Television parodies of film musicals — such as on The Carol Burnett Show and in many, many commercials — continue the genre's tradition of cannibalism and self-reflexivity. Though Feuer does not predict where this may lead, I found myself extending her position to the current glut of music "videos" — the 1980's contribution to the visual interpretation of song.[6] One example of popular culture recycling is the obvious debt of Michael Jackson's "Beat It" video to the street dancing of WEST SIDE STORY. In typical fashion, "Beat It" has since been recycled itself in a broad variety of forms: an anti-drunk driving commercial, "Eat It" (a parody by Weird Al Yankovic), and a dream segment in the soap opera, As the World Turns, in which a teenage woman is rescued from a stylized gang of hoods on a stylized street by the young man she desires (all presented without dialogue). As Feuer implies, the time is ripe for an interdisciplinary history/ theory of the musical — exploring the complicated relation between musical texts, including live performances, the cinema and television.

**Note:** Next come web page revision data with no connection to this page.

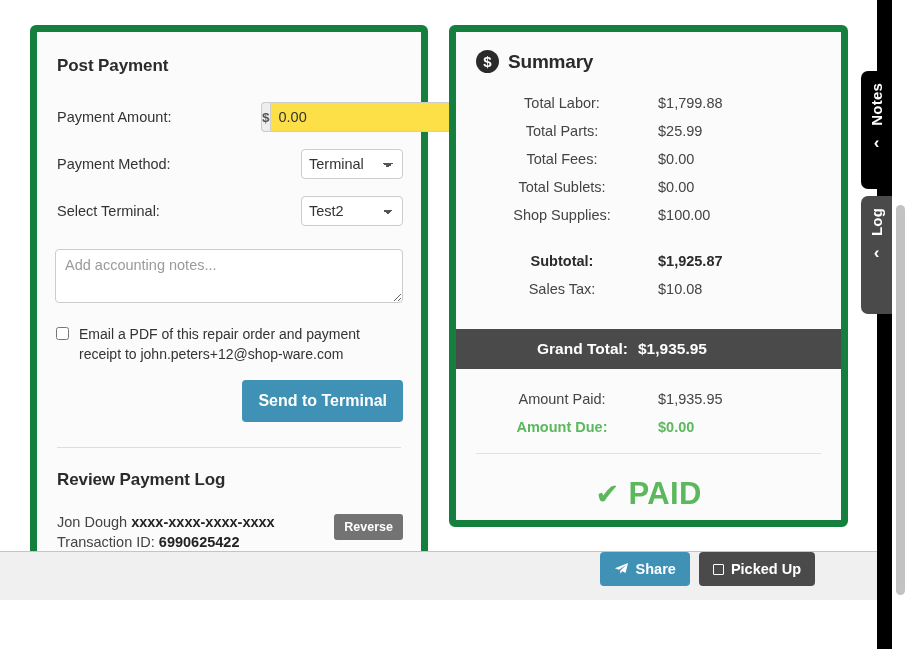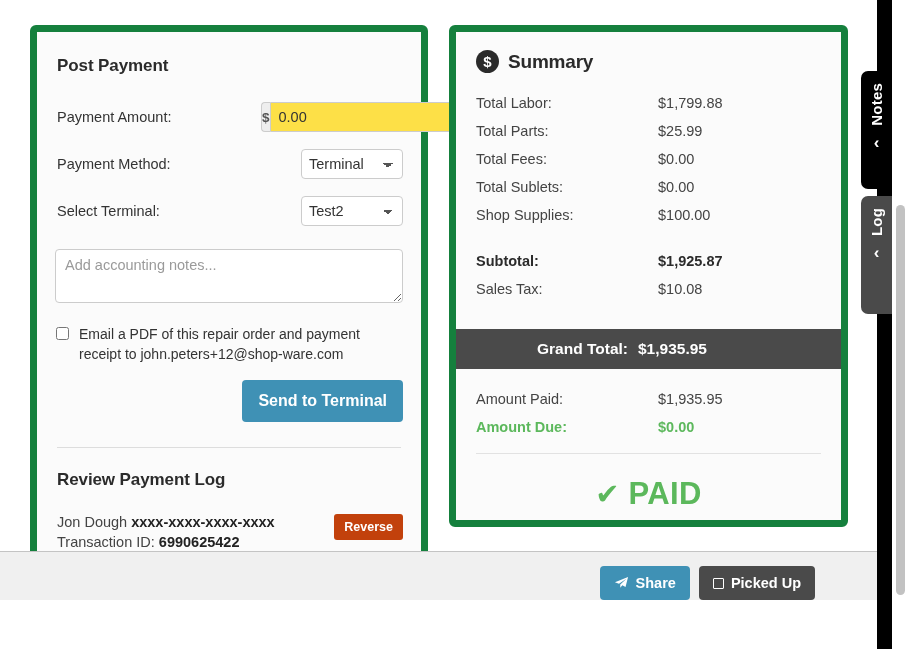--- a/index.html
+++ b/index.html
@@ -233,7 +233,7 @@
   .sum-label {
     width: 182px;
     flex: 0 0 182px;
-    text-align: left;
+    text-align: center;
     color: #444444;
     padding-right: 10px;
   }

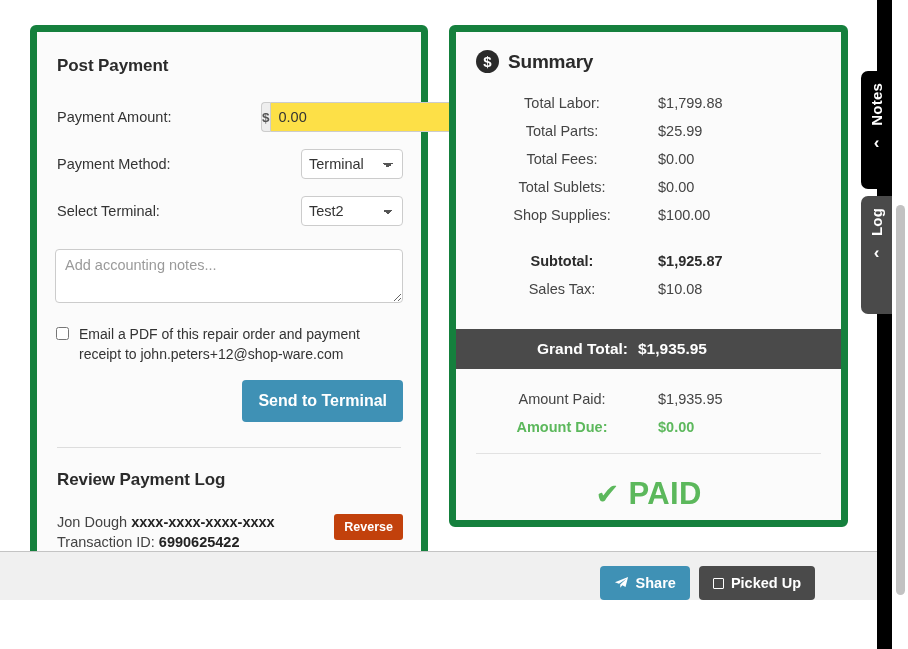--- a/index.html
+++ b/index.html
@@ -188,7 +188,7 @@
   .btn-reverse {
     position: absolute;
     right: 0; top: 2px;
-    background: #c2410c;
+    background: #737373;
     border: none;
     border-radius: 3px;
     color: #ffffff;

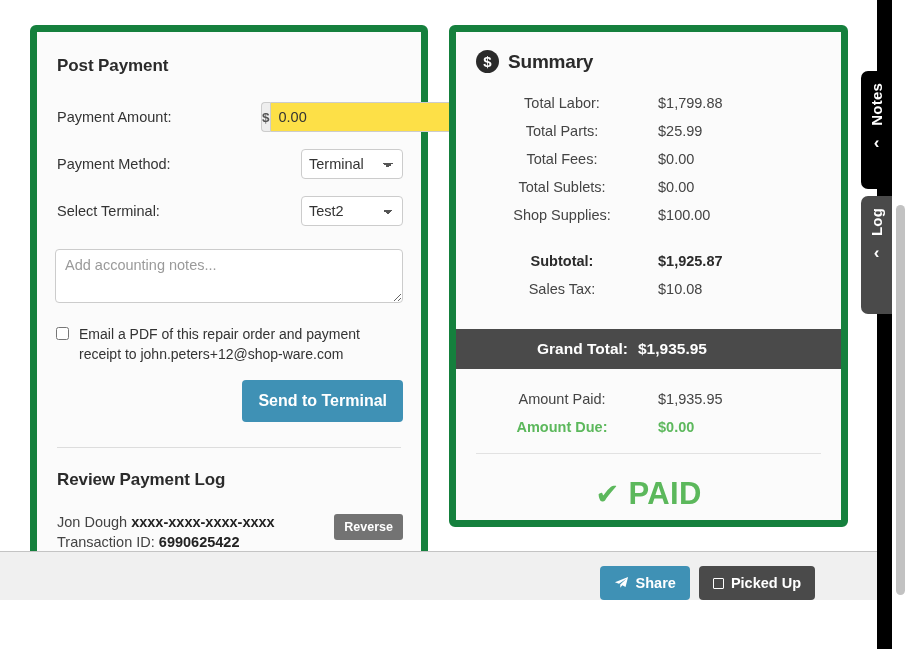--- a/index.html
+++ b/index.html
@@ -295,7 +295,7 @@
     background: #f0f0f0;
     border-top: 1px solid #c4c4c4;
     display: flex;
-    align-items: flex-end;
+    align-items: flex-start;
     justify-content: flex-end;
     padding-right: 62px;
   }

Some conspicuous gaps within The Hollywood Musical's pithy 131 pages — including filmography and photographs — make it less than the definitive theoretical explication of the musical for which one might have hoped. Nonetheless, Feuer's approach to her topic does stimulate thought in an area of film studies that is not particularly known for intellectual acumen. The Hollywood Musical, in sum, deserves to join another recent British Film Institute-sponsored book, Rick Altman's Genre: The Musical, as a necessary addition to the bookshelf of the thinking spectator of the Hollywood musical.



2. See Jane Feuer, "The Hollywood Musical: An Annotated Bibliography," in Genre: The Musical, ed. Rick Altman (London: Routledge & Kegan Paul, 1981), pp. 208-215.

3. Jane Feuer, "The Self-reflective Musical and the Myth of Entertainment," Quarterly Review of Film Studies, August 1977, pp. 313-26, Reprinted in Rick Altman, Genre: The Musical, pp. 159-174. See also, Feuer's "Hollywood Musicals: Mass Art as Folk Art," JUMP CUT No. 23 (Oct. 1980), pp. 23-25.

4. Feuer here comes dangerously close to the intentional fallacy.

5. See Feuer's annotated bibliography. See also, Kathryn Kalinak, "FLASHDANCE: The Dead-End Kid," JUMP CUT, No. 29 (Feb. 1984), pp. 3-5,

6. A musical form recently assayed in JUMP CUT: Deborah H. Holdstein, "Music Video: Messages and Structures," JUMP CUT, No, 29 (Feb. 1984), pp. 1, 13-14.

7. Cf. Steve Martin's parody of Jackson's "Billy Jean" video on NBC's shortlived The New Show.